Repeat the stretch of entries below from the line with "-> [240,646,521,664] http://localhost:[someport]/" through the line with "[131,796,547,812] [81,826,317,842] follow". Include both ends and add nothing.

Segment Start: ENTRIES SHOWN

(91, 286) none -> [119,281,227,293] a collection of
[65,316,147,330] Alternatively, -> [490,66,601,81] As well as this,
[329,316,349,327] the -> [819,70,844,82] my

Segment End: ENTRIES SHOWN
Segment Start: ENTRIES SHOWN

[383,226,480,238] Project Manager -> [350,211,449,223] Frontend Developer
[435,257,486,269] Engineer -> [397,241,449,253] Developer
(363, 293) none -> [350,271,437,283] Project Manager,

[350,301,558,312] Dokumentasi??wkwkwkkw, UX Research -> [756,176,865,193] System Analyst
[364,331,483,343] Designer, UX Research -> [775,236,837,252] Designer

Segment End: ENTRIES SHOWN
Segment Start: ENTRIES SHOWN

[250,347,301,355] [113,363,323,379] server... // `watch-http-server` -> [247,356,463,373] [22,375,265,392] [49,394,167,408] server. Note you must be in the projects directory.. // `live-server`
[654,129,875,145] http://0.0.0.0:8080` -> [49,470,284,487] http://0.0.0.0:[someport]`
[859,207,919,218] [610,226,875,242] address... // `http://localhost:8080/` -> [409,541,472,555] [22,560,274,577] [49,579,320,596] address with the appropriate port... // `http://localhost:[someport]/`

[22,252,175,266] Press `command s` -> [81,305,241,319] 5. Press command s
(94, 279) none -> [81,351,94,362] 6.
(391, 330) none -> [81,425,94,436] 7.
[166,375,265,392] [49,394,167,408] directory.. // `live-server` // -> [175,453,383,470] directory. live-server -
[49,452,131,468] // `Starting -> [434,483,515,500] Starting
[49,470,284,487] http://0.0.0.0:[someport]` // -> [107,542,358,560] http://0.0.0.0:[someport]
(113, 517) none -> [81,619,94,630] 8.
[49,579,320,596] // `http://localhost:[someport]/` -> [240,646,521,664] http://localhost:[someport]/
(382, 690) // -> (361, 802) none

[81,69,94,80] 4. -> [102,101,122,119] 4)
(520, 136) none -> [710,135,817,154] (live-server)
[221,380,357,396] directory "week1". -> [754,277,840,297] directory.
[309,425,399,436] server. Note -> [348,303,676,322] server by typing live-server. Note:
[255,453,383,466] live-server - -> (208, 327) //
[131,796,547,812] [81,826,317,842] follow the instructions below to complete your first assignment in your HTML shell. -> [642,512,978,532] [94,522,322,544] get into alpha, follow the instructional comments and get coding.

Segment End: ENTRIES SHOWN

_SOLUTION TO THE EXERCISE_
[49,579,320,596] // `http://localhost:[someport]/` -> [240,646,521,664] http://localhost:[someport]/
(382, 690) // -> (361, 802) none

[81,69,94,80] 4. -> [102,101,122,119] 4)
(520, 136) none -> [710,135,817,154] (live-server)
[221,380,357,396] directory "week1". -> [754,277,840,297] directory.
[309,425,399,436] server. Note -> [348,303,676,322] server by typing live-server. Note:
[255,453,383,466] live-server - -> (208, 327) //
[131,796,547,812] [81,826,317,842] follow the instructions below to complete your first assignment in your HTML shell. -> [642,512,978,532] [94,522,322,544] get into alpha, follow the instructional comments and get coding.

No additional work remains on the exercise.